History of the Peloponnesian War

Thucydides

Thucydides. History of the Peloponnesian War. Crawley, Richard, translator. London and Toronto: J. M. Dent and Sons Ltd.; New York: E. P. Dutton and Co., 1914.

Nevertheless, upon receipt of the news, the Athenians manned twenty ships and called immediately a first assembly in the Pnyx, where they had been used to meet formerly, and deposed the Four Hundred and voted to hand over the government to the Five Thousand, of which body all who furnished a suit of armour were to be members, decreeing also that no one should receive pay for the discharge of any office,

or if he did should be held accursed. Many other assemblies were held afterwards, in which law-makers were elected and all other measures taken to form a constitution. It was during the first period of this constitution that the Athenians appear to have enjoyed the best government that they ever did, at least in my time. For the fusion of the high and the low was effected with judgment, and this was what first enabled the state to raise up her head after her manifold disasters.

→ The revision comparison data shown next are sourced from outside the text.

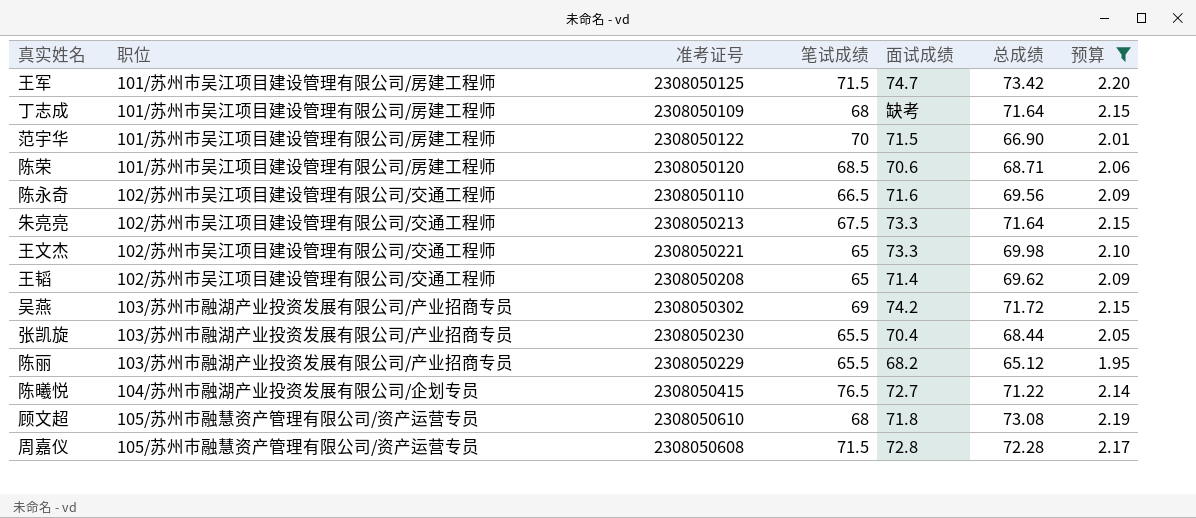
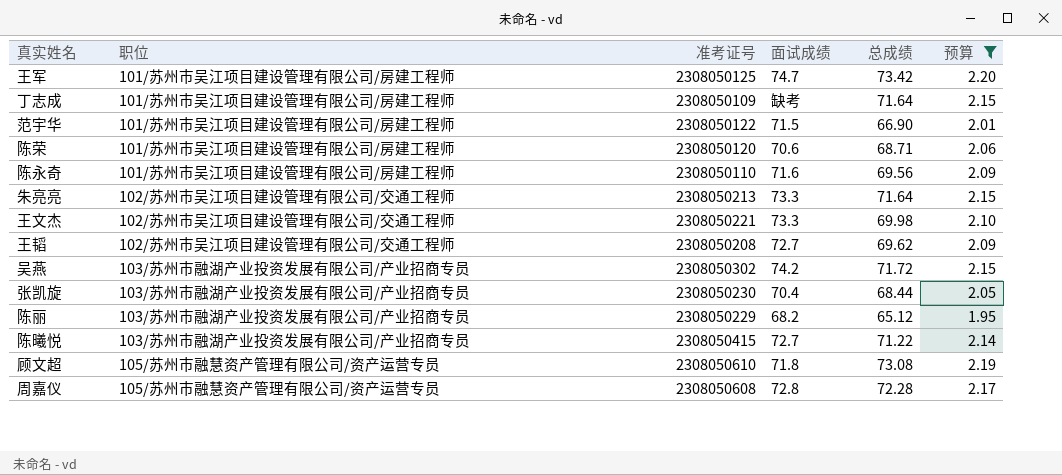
column 笔试成绩 | position: 4 -> none
陈永奇 | 职位: 102/苏州市吴江项目建设管理有限公司/交通工程师 -> 101/苏州市吴江项目建设管理有限公司/房建工程师
王韬 | 面试成绩: 71.4 -> 72.7
陈曦悦 | 职位: 104/苏州市融湖产业投资发展有限公司/企划专员 -> 103/苏州市融湖产业投资发展有限公司/产业招商专员

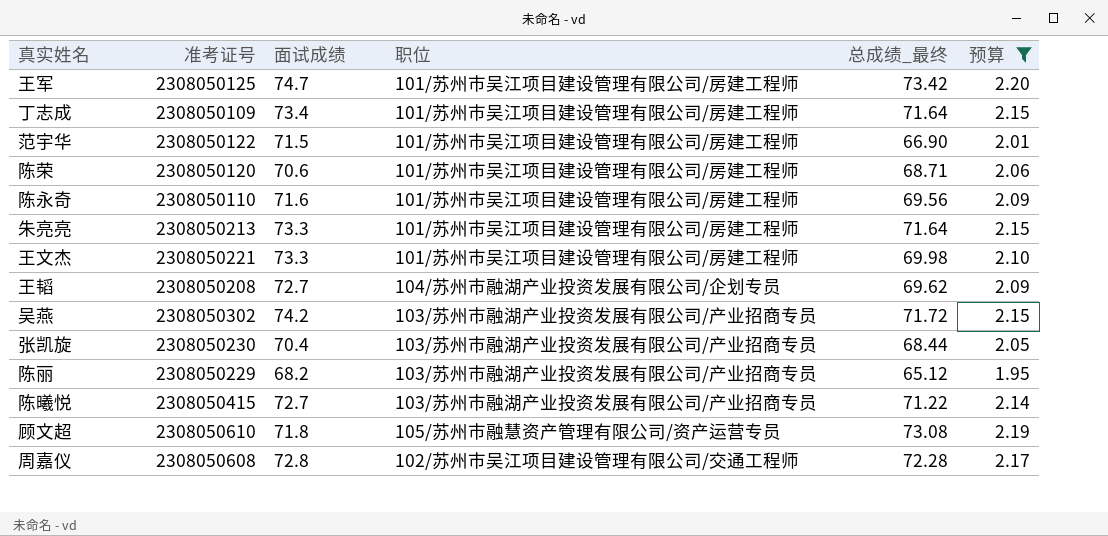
column 职位 | position: 2 -> 4
column name: 总成绩 -> 总成绩_最终
丁志成 | 面试成绩: 缺考 -> 73.4
朱亮亮 | 职位: 102/苏州市吴江项目建设管理有限公司/交通工程师 -> 101/苏州市吴江项目建设管理有限公司/房建工程师
王文杰 | 职位: 102/苏州市吴江项目建设管理有限公司/交通工程师 -> 101/苏州市吴江项目建设管理有限公司/房建工程师
王韬 | 职位: 102/苏州市吴江项目建设管理有限公司/交通工程师 -> 104/苏州市融湖产业投资发展有限公司/企划专员
周嘉仪 | 职位: 105/苏州市融慧资产管理有限公司/资产运营专员 -> 102/苏州市吴江项目建设管理有限公司/交通工程师

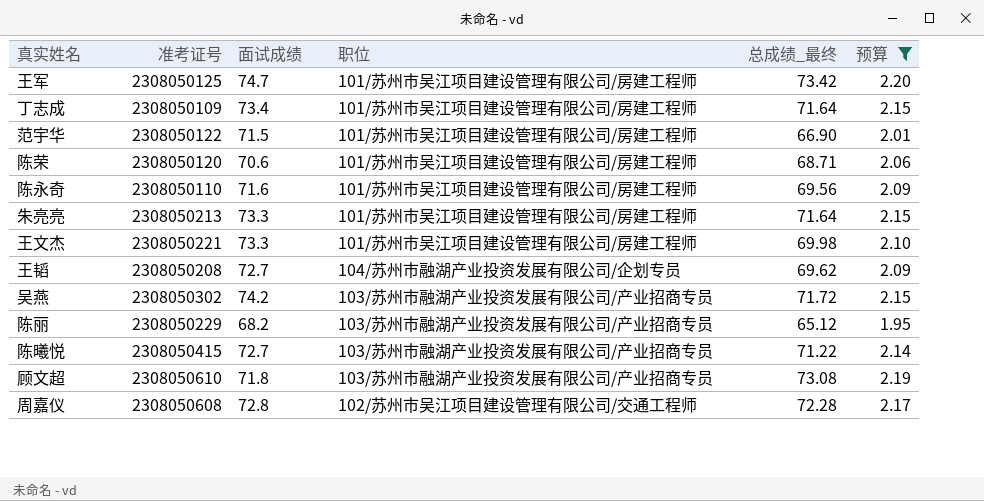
row 张凯旋: 2308050230 | 70.4 | 103/苏州市融湖产业投资发展有限公司/产业招商专员 | 68.44 | 2.05 -> none
顾文超 | 职位: 105/苏州市融慧资产管理有限公司/资产运营专员 -> 103/苏州市融湖产业投资发展有限公司/产业招商专员

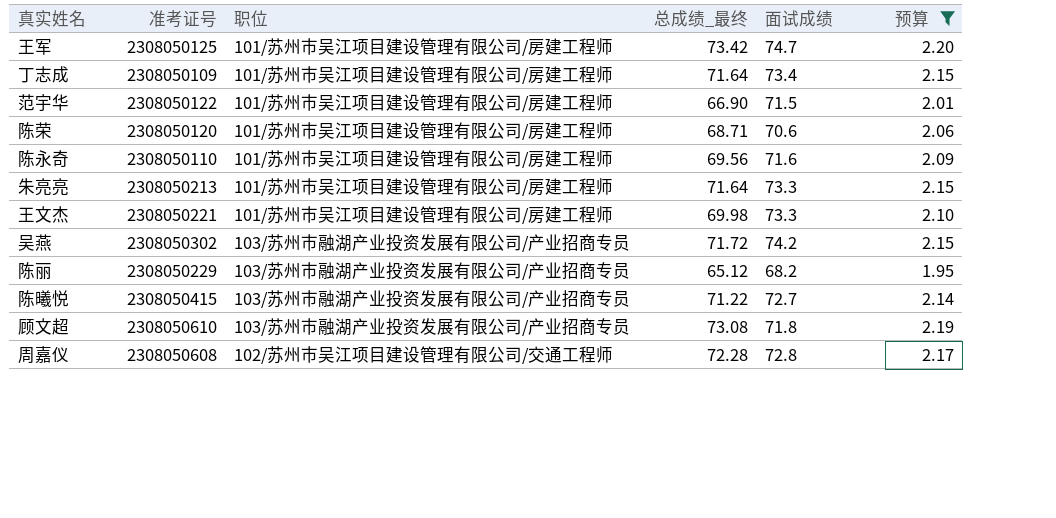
column 面试成绩 | position: 3 -> 5
row 王韬: 2308050208 | 72.7 | 104/苏州市融湖产业投资发展有限公司/企划专员 | 69.62 | 2.09 -> none

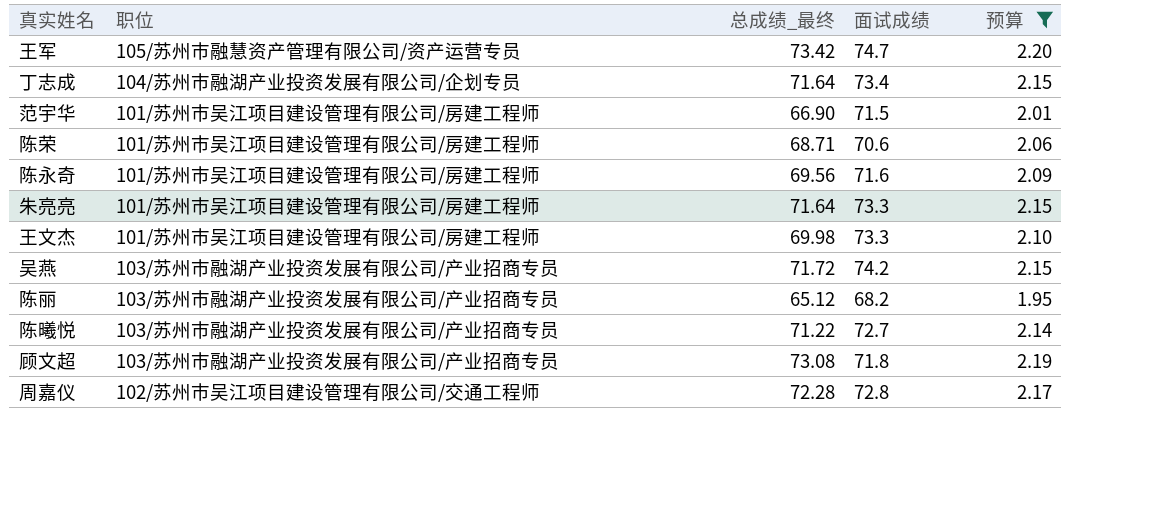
column 准考证号 | position: 2 -> none
王军 | 职位: 101/苏州市吴江项目建设管理有限公司/房建工程师 -> 105/苏州市融慧资产管理有限公司/资产运营专员
丁志成 | 职位: 101/苏州市吴江项目建设管理有限公司/房建工程师 -> 104/苏州市融湖产业投资发展有限公司/企划专员

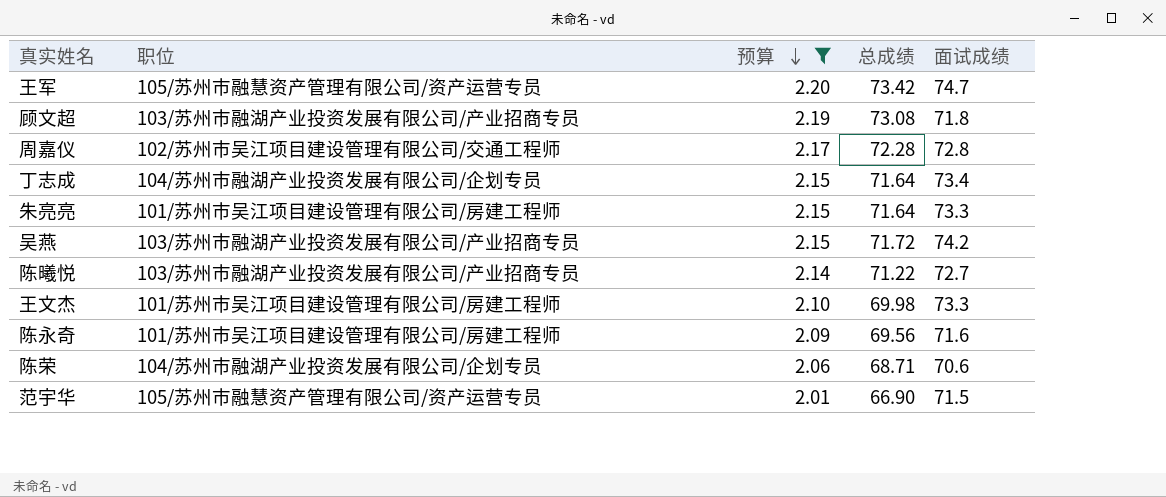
row order: none -> 预算 descending
column 预算 | position: 5 -> 3
column name: 总成绩_最终 -> 总成绩
row 陈丽: 103/苏州市融湖产业投资发展有限公司/产业招商专员 | 65.12 | 68.2 | 1.95 -> none
陈荣 | 职位: 101/苏州市吴江项目建设管理有限公司/房建工程师 -> 104/苏州市融湖产业投资发展有限公司/企划专员
范宇华 | 职位: 101/苏州市吴江项目建设管理有限公司/房建工程师 -> 105/苏州市融慧资产管理有限公司/资产运营专员

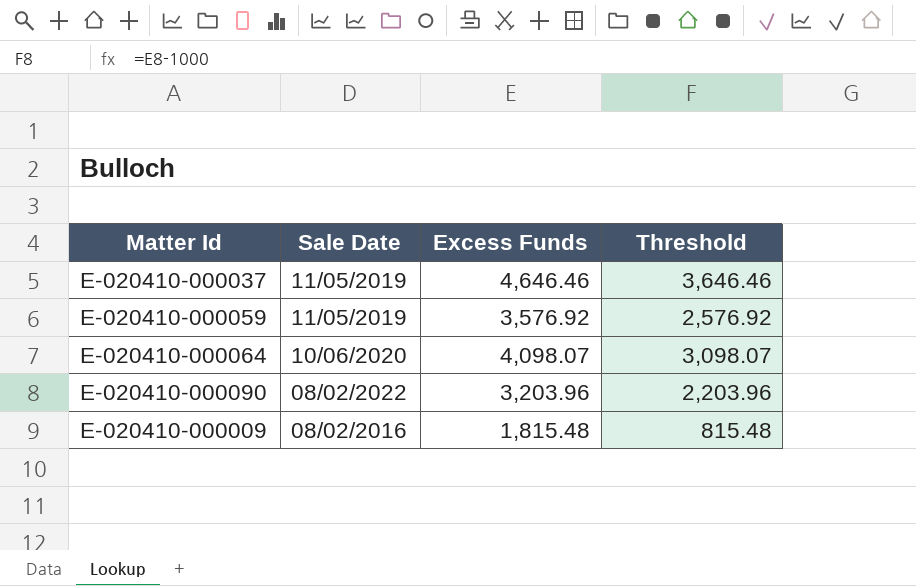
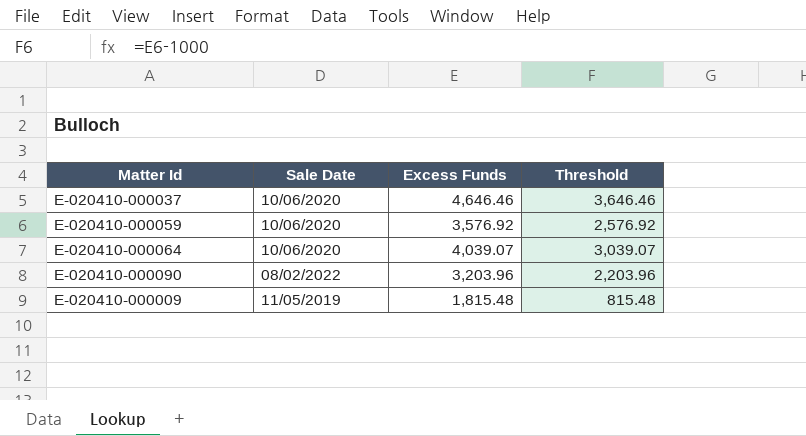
E-020410-000037 | Sale Date: 11/05/2019 -> 10/06/2020
E-020410-000059 | Sale Date: 11/05/2019 -> 10/06/2020
E-020410-000064 | Excess Funds: 4,098.07 -> 4,039.07
E-020410-000064 | Threshold: 3,098.07 -> 3,039.07
E-020410-000009 | Sale Date: 08/02/2016 -> 11/05/2019

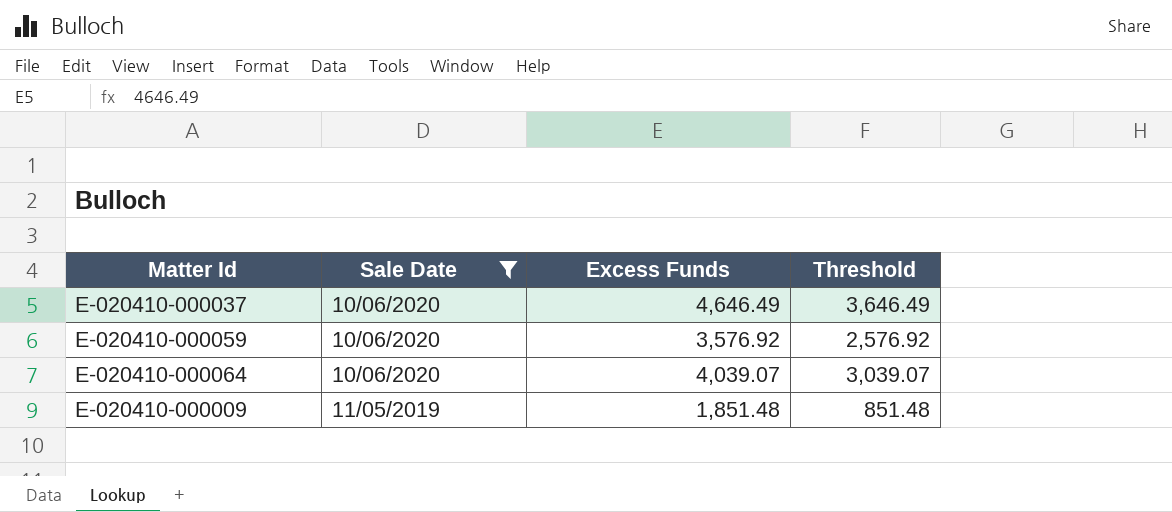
filter: none -> Sale Date != 08/02/2022
E-020410-000037 | Excess Funds: 4,646.46 -> 4,646.49
E-020410-000037 | Threshold: 3,646.46 -> 3,646.49
E-020410-000009 | Excess Funds: 1,815.48 -> 1,851.48
E-020410-000009 | Threshold: 815.48 -> 851.48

They also voted for the recall of Alcibiades and of other exiles, and sent to him and to the camp at Samos, and urged them to devote themselves vigorously to the war.

Upon this revolution taking place, the party of Pisander and Alexicles, and the chiefs of the oligarchs immediately withdrew to Decelea, with the single exception of Aristarchus, one of the generals, who hastily took some of the most barbarian of the archers and marched to Oenoe.

This was a fort of the Athenians upon the Boeotian border, at that moment besieged by the Corinthians, irritated by the loss of a party returning from Decelea, who had been cut off by the garrison. The Corinthians had volunteered for this service, and had called upon the Boeotians to assist them.